Так жаль, что я вырастаю из Эмилевых баек. Понимаю, что он старается из любви, ценю, но верить в эти россказни уже не могу. Примерно то же самое, что с добрым боженькой тети Луизы. А иногда так хочется поверить, так было бы утешительно!
Машины по дороге проезжают редко – кому охота по снегу! – и медленно. Я спрятался за толстым деревом, Эмиль подстерегает удобный момент. Над головой гомонят птицы.
– Давай!
Я рванулся, поскользнулся на льду, чуть не грохнулся, Эмиль поймал меня и втолкнул в лавку через черный ход. Он улыбается, хвалит меня. Снежинка тает у него на усах.
Я прячусь в кладовку. Тут пахнет пылью и крупой. Я ужасно устал. Физически устал все время прятаться.
Пока рядом была Сильвия, во мне горел какой-то огонек, а теперь я, кажется, вернулся в исходную точку. Я тут уже так давно, ненавек тянется так долго, что кажется, конца не будет никогда.
Эмиль обслуживает покупателей. То и дело входит за товарами в кладовку и каждый раз подмигивает мне. Чем больше он старается меня подбодрить, тем тоскливее мне становится. Но я ему, конечно, не показываю, улыбаюсь и все такое.
Слышу голос Розали, она здоровается с Эмилем, будто бы зашла что-то купить. И тут же сам Эмиль заскакивает ко мне.
– Слушай, Мену… Можно тебя спросить? – шепчет он.
– Конечно.
– У меня кончились стихотворения Сильвии. На той неделе последнее подарил. А вчера Розали попросила еще одно. Я всю ночь не спал, пытался сам написать, но у меня не получается, все не то… Как ты думаешь, что мне делать: найти отговорку и подождать, пока что-нибудь сочинится, или… признаться, что я ей врал, но вдруг тогда я ее потеряю?
– Лучше сказать правду.
– Ты уверен?
– Нет.

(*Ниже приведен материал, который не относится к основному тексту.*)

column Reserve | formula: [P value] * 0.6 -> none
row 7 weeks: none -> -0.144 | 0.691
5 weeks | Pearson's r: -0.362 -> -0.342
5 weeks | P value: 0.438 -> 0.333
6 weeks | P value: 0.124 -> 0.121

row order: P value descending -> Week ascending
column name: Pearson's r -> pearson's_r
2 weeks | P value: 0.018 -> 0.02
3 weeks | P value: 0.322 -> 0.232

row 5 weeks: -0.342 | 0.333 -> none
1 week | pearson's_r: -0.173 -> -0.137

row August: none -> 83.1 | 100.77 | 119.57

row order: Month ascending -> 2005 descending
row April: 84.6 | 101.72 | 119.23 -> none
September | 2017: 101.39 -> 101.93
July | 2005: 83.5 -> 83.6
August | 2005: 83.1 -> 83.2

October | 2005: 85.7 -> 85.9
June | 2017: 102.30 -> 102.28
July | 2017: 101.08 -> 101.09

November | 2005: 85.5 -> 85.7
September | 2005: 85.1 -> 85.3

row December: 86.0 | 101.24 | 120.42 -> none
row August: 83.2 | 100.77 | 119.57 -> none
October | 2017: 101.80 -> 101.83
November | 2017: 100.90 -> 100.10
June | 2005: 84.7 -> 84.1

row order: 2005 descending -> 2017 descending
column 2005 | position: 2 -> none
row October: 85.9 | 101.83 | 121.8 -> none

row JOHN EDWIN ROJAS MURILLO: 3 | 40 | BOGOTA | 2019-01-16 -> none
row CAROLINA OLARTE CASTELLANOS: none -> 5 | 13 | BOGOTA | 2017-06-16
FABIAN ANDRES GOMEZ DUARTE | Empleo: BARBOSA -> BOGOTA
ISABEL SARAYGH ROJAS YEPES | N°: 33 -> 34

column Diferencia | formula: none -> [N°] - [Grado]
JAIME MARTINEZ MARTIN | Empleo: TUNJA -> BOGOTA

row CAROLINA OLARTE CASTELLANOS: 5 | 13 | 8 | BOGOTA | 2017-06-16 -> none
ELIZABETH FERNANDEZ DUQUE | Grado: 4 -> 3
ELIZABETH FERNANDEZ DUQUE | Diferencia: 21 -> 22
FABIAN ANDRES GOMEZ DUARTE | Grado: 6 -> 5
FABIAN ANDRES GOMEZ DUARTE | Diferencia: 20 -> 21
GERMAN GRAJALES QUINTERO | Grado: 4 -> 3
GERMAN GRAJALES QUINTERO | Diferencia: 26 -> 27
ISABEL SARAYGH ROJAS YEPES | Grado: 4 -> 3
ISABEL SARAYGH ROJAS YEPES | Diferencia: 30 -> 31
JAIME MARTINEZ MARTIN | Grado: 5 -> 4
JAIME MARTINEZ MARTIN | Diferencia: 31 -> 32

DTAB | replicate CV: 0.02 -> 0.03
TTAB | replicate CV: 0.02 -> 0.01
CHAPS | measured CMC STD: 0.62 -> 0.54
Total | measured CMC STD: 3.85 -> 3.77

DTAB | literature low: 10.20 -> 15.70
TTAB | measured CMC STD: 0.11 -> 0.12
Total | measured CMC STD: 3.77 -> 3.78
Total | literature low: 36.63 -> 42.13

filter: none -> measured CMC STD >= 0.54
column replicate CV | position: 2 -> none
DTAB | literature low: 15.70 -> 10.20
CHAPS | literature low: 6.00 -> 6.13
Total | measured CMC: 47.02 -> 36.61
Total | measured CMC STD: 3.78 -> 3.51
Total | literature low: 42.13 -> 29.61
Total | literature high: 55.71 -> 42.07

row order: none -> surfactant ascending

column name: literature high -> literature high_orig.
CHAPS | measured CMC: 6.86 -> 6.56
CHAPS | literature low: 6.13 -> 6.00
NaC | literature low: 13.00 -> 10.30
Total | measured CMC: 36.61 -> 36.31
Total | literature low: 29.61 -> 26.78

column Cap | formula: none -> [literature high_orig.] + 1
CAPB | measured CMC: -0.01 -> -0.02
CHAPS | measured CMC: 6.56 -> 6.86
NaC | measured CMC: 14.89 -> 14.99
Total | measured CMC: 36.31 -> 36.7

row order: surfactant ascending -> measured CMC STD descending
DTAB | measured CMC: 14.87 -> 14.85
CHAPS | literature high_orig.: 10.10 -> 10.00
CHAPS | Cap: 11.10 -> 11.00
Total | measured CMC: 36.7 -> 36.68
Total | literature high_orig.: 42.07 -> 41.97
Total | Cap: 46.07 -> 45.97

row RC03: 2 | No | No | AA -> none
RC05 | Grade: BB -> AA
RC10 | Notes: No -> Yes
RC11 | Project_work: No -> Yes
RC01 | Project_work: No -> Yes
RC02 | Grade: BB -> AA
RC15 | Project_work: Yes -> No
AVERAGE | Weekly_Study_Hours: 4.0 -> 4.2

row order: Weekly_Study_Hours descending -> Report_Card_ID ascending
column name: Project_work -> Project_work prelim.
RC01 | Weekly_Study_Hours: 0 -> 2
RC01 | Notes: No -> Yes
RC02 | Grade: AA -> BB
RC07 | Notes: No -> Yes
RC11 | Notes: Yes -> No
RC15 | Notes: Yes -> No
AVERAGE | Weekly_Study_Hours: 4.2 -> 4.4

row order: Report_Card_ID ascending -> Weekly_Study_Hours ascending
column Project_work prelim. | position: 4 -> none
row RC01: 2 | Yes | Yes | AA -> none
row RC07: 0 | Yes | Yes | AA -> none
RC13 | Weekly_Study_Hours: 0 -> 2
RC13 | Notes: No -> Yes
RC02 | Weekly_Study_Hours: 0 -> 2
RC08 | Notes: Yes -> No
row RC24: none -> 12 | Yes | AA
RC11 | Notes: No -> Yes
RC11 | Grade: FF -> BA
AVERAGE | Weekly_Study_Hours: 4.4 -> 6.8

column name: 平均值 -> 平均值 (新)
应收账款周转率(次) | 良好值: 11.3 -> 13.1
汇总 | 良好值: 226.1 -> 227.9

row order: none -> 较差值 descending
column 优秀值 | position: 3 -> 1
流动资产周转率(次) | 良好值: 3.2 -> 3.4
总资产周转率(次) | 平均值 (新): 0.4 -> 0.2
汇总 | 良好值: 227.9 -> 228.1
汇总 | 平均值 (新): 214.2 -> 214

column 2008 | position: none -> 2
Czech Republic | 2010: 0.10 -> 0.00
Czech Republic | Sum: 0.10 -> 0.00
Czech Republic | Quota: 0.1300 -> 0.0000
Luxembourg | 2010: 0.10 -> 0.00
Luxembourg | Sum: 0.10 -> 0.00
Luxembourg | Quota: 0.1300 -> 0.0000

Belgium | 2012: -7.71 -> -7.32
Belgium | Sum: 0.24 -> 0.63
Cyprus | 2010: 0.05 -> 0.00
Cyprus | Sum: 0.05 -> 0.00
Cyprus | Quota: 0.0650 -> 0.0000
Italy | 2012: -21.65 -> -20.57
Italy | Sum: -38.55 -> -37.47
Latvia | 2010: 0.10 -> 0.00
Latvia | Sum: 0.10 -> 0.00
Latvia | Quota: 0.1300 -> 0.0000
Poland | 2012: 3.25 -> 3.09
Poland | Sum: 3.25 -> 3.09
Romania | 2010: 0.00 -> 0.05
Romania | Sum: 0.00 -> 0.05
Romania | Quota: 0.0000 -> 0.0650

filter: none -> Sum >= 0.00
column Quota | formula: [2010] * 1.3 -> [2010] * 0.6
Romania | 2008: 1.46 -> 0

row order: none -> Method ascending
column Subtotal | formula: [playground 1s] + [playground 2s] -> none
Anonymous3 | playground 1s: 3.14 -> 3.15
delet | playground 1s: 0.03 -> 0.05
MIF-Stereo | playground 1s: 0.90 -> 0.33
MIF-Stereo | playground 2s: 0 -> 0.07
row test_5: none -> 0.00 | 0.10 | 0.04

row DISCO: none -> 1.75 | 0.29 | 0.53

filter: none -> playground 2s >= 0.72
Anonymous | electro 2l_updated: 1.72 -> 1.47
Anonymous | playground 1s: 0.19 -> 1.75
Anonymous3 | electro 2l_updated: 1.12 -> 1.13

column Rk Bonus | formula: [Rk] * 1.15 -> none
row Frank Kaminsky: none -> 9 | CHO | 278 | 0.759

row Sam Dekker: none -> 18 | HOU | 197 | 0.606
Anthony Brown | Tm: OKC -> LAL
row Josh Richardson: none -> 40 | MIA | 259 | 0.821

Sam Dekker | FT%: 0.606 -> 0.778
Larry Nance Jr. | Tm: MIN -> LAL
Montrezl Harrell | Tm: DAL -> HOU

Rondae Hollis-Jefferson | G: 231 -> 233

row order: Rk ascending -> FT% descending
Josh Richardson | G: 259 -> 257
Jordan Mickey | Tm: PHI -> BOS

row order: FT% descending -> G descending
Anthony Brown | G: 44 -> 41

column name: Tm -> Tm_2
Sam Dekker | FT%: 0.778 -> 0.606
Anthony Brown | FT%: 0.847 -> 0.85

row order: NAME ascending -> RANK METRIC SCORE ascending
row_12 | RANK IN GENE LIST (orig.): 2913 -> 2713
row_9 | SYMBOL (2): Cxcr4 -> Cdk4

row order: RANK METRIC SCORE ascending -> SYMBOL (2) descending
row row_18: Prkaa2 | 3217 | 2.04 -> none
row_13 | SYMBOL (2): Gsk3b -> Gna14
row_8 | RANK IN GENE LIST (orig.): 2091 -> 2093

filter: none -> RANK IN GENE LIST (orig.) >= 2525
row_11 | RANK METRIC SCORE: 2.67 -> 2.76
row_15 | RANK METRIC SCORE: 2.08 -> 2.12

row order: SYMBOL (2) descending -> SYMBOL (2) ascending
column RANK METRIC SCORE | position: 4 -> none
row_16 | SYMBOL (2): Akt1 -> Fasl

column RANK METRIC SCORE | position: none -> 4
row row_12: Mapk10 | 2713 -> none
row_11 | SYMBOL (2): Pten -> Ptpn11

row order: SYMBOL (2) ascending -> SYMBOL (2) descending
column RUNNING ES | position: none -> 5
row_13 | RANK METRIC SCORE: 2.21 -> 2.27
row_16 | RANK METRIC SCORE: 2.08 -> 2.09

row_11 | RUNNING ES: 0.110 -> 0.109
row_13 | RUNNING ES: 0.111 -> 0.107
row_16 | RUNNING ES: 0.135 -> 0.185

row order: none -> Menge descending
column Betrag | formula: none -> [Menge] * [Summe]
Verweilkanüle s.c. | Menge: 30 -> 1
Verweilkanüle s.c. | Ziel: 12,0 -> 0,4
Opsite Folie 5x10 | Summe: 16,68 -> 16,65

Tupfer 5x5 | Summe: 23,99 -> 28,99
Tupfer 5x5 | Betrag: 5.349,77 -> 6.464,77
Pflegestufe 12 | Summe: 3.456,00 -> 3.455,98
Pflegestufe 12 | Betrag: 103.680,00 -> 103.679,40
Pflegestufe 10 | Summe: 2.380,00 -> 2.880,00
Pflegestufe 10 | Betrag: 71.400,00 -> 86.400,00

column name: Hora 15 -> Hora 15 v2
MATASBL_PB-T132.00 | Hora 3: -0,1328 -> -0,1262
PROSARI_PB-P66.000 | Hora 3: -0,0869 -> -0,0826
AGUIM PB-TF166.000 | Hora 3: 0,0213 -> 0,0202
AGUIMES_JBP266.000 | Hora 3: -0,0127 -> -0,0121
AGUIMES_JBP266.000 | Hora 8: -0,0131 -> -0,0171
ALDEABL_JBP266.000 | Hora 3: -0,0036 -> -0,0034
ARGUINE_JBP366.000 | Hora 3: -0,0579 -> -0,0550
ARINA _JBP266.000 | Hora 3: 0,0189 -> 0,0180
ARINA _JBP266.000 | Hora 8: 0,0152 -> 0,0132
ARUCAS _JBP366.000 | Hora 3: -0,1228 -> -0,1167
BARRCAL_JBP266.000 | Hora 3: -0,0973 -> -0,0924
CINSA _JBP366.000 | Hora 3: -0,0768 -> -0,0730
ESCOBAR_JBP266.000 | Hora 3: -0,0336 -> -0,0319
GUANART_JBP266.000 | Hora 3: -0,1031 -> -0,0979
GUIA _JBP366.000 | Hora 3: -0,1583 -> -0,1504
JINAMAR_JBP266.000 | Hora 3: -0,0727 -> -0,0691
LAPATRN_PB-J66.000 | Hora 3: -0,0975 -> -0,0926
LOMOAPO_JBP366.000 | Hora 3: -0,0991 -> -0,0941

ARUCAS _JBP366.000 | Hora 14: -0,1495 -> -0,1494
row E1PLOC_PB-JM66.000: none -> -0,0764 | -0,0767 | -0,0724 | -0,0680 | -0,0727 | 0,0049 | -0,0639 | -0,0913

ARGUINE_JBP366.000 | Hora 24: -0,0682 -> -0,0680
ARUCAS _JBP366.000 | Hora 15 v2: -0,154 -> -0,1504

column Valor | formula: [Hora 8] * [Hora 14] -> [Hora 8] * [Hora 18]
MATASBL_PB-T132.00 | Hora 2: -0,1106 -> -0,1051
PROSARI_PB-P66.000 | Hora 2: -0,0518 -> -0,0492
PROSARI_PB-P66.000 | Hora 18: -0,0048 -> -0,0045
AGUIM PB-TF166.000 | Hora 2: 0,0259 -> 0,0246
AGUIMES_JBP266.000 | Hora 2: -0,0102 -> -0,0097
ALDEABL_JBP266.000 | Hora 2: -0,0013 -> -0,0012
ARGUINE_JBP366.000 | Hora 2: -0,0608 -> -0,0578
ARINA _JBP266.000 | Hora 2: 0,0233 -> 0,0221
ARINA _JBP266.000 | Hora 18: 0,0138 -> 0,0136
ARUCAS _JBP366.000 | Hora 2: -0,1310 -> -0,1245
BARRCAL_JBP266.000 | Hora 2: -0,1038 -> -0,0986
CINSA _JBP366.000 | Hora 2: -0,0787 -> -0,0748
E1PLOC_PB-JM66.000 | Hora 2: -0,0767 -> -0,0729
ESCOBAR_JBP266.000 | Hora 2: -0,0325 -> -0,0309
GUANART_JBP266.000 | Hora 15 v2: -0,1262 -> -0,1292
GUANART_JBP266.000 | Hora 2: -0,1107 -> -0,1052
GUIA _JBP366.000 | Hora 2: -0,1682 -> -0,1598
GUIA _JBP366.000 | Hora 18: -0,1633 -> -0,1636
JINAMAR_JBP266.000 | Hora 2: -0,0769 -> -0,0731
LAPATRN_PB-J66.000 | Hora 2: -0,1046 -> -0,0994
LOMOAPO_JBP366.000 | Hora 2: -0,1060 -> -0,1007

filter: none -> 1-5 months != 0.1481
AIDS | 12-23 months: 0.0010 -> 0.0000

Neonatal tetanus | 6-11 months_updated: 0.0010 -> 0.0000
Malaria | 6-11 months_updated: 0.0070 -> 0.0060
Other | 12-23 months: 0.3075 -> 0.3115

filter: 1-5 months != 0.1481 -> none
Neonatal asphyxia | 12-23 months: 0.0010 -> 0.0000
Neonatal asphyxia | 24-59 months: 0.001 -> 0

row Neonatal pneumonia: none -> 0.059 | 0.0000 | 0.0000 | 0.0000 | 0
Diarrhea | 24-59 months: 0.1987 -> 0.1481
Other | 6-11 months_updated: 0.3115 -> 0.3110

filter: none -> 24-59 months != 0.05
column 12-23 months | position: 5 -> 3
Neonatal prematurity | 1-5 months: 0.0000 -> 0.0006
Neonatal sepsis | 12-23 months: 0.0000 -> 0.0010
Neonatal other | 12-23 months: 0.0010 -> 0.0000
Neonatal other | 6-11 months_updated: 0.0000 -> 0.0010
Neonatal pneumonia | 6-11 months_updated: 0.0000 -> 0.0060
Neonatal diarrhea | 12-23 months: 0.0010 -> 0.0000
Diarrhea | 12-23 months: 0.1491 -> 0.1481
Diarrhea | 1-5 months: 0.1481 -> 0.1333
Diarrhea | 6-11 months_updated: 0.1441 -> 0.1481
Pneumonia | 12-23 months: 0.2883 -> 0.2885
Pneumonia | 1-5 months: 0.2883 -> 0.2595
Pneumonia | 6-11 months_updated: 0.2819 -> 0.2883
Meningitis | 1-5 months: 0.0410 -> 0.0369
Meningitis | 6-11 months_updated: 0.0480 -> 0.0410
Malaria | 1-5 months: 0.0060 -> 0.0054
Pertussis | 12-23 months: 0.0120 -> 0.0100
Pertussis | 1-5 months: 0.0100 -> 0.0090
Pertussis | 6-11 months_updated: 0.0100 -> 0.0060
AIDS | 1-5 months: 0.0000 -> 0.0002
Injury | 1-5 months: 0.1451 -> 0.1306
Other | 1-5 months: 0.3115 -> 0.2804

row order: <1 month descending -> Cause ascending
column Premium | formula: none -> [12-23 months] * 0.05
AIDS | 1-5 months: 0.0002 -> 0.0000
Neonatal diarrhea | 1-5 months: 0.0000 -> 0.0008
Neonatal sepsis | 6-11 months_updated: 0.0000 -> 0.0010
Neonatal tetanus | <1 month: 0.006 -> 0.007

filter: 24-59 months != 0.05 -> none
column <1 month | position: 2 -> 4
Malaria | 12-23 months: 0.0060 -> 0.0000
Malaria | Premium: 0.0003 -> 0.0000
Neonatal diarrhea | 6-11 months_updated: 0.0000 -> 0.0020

Но у тебя нет выхода.
– Ну, я могу поколдовать с черновиками Сильвии, которые остались на чердаке.
– Скажи ей все точно так же, как говорил мне в первый раз.
– А что я тогда говорил?
– Ты сказал, что любил ее с детства.
– Да она знает.
– Скажи, что раскаиваешься, но просто хотел любой ценой добиться, чтобы и она тебя полюбила, поэтому попросил Сильвию помочь со стихами. Скажи еще, что попытался написать сам, но получилось недостаточно хорошо для нее.
– Даже для тети Луизы недостаточно хорошо.
– А вот этого ей не говори.
– А если она попросит прочитать?
– Ну, как-нибудь отвертись.
– Ты уверен?
– Нет. Но я в любви не разбираюсь.
– Еще как разбираешься! – послышался голос Розали за стенкой.
Эмиль стал бледным как привидение. Я вдруг почувствовал себя так, будто это я его дядя, и даже плечи расправил. За него страшно, а плечи расправились.